Weather shortened an unorthodox spring game to one half, but that didn’t limit quarterback Quinten Dormady (10 of 10 with two touchdowns) or the receiving corps (11 players caught passes). Though Shaq Wiggins didn’t participate in the Volunteers’ spring, will the former Georgia and Louisville defensive back be an impact grad transfer?
Once dual-threat quarterback Jesse Ertz is back in action after shoulder surgery—he sat out all spring—he’ll see that Alex Barnes (12 carries, 69 yards, two touchdowns) is set to carry the load at tailback and that there are plenty of receiving options. Five players caught at least four passes in the spring game.
Quinton Flowers played only two series in the spring game, which is fine, because Charlie Strong doesn’t need to see anything from his star quarterback and he certainly doesn’t need to start Year 1 with Flowers hurt. Strong’s defense looked more aggressive, so we’ll see if that is a helpful complement to what Flowers and the offense can do.
Luke Falk is back, and now it’s just a matter of finding people to throw to after the departures of Gabe Marks and River Cracraft.
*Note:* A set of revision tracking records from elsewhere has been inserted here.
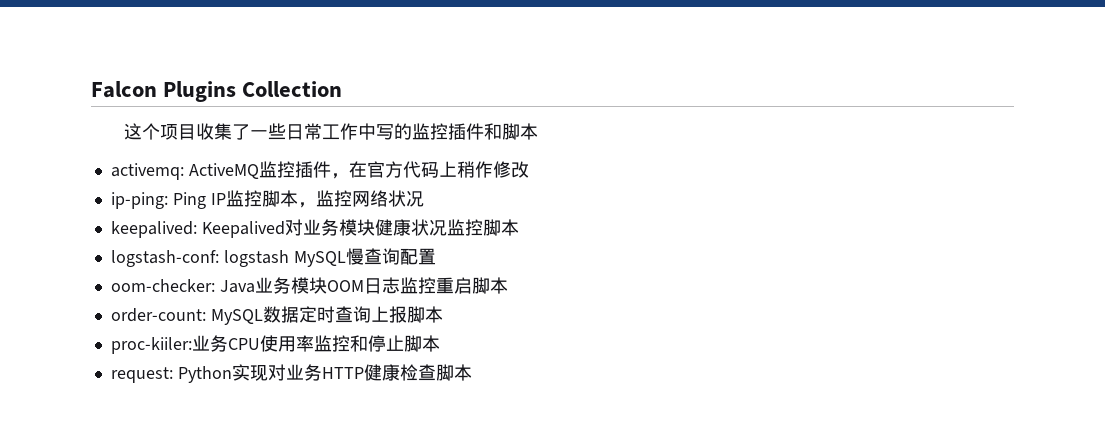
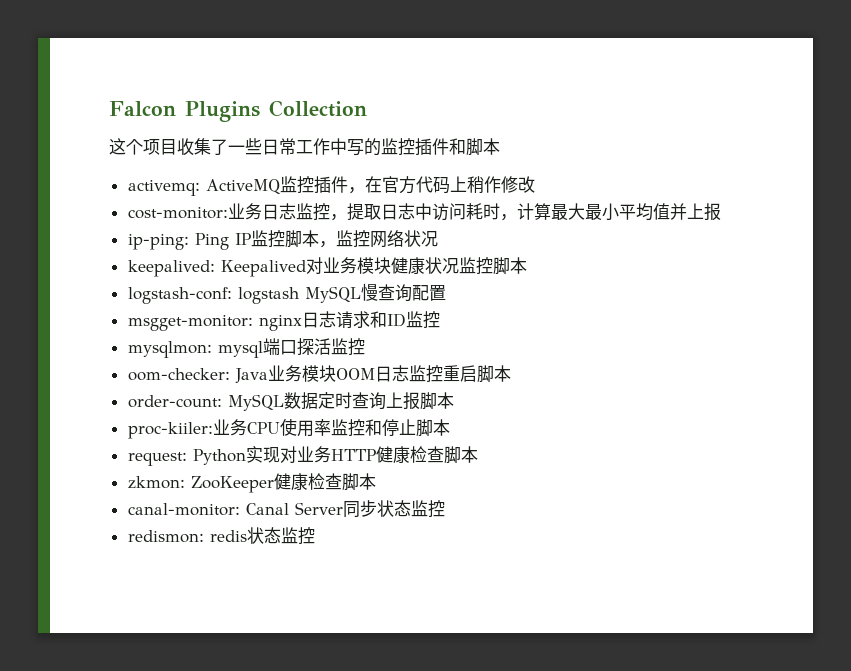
(529, 169) none -> [127,203,721,221] // cost-monitor:业务日志监控，提取日志中访问耗时，计算最大最小平均值并上报
(436, 256) none -> [127,311,440,331] [127,338,365,358] // msgget-monitor: nginx日志请求和ID监控 // mysqlmon: mysql端口探活监控
(472, 372) none -> [127,473,376,493] [127,500,445,518] [127,527,315,545] // zkmon: ZooKeeper健康检查脚本 // canal-monitor: Canal Server同步状态监控 // redismon: redis状态监控

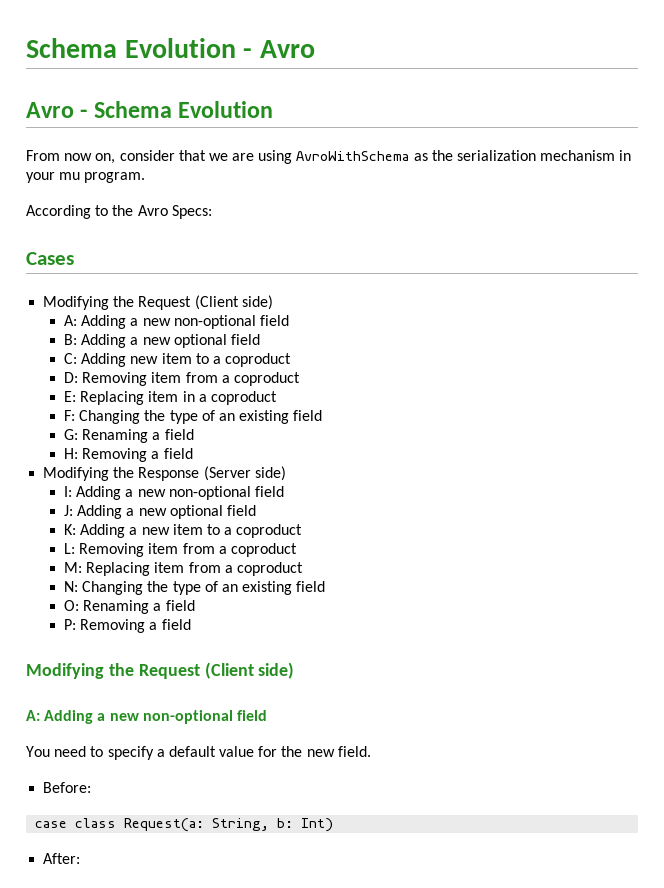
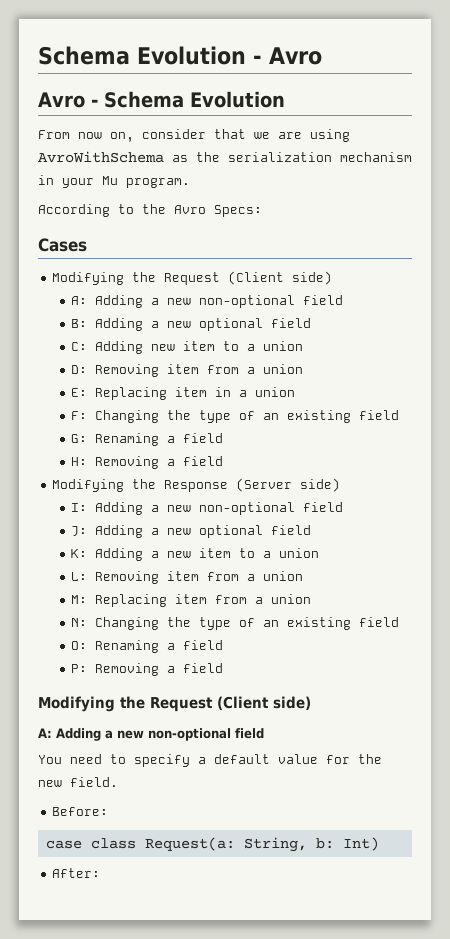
[59,172,81,180] mu -> [102,176,118,185] Mu
[225,353,292,367] coproduct -> [263,341,304,351] union
[233,372,300,386] coproduct -> [263,364,304,374] union
[210,391,277,405] coproduct -> [255,387,296,397] union
[236,524,303,538] coproduct -> [279,548,320,558] union
[230,543,297,557] coproduct -> [263,571,304,581] union
[236,562,303,576] coproduct -> [271,594,312,604] union

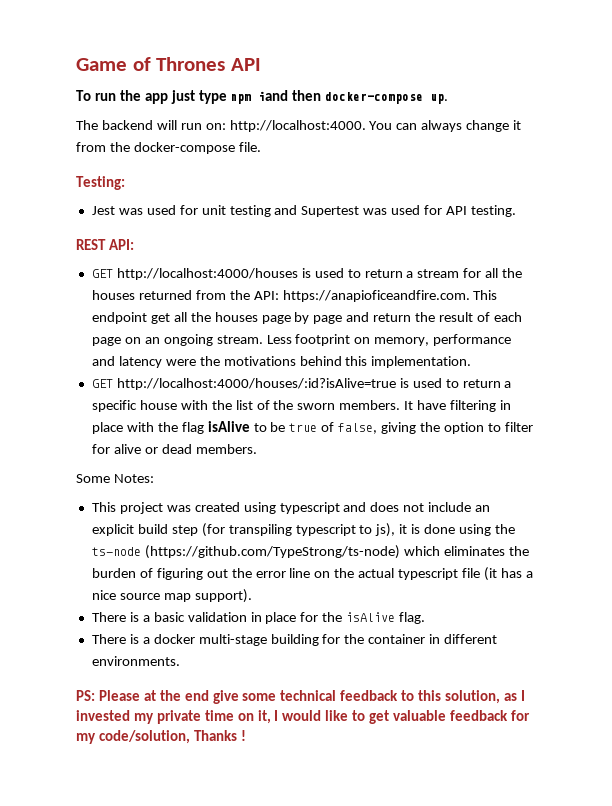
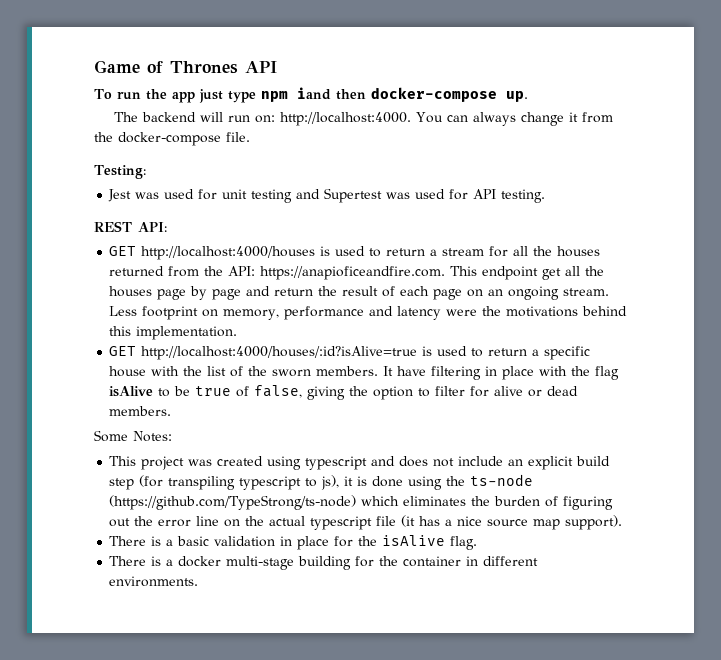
[76,690,525,704] [76,710,530,724] [76,730,246,744] // PS: Please at the end give some technical feedback to this solution, as I invested my private time on it, I would like to get valuable feedback for my code/solution, Thanks ! -> (199, 581) none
It looks like Falk can spread the ball all over, in fact, between receivers Isaiah Johnson-Mack and Tavares Martin Jr. and running backs James Williams and Keith Harrington, all of whom were heavily involved in the pass game during the scrimmage.
The Hurricanes return 18 starters, 62.5% of their rushing yards, 67.5% of their tackles and 83.7% of their tackles for loss. So, yes, it’s entirely about the quarterback. The program didn’t hold a spring game due to stadium renovations, so it’s wait until fall to see who emerges from the group of Malik Rosier, Evan Shirreffs and incoming freshman N’Kosi Perry now that Jake Allison has transferred.
Redshirt freshman Feleipe Franks emerged as the post-spring leader in the quarterback derby, per coach Jim McElwain, after he completed 8 of 14 passes for 119 yards in one half of spring game action. We’ll still have to wait and see if receiver Dre Massey, who was non-contact in spring after missing 2016 with a knee injury, can be a difference-making force in the fall.
Though Willie Taggart didn’t anoint him the Week 1 starter, Justin Herbert threw for 327 yards and three touchdowns in the spring game, which seems a fairly emphatic statement. Both defensive units combined for 11 tackles for loss, and an uptick on that side is frankly more significant than anything that happened on offense.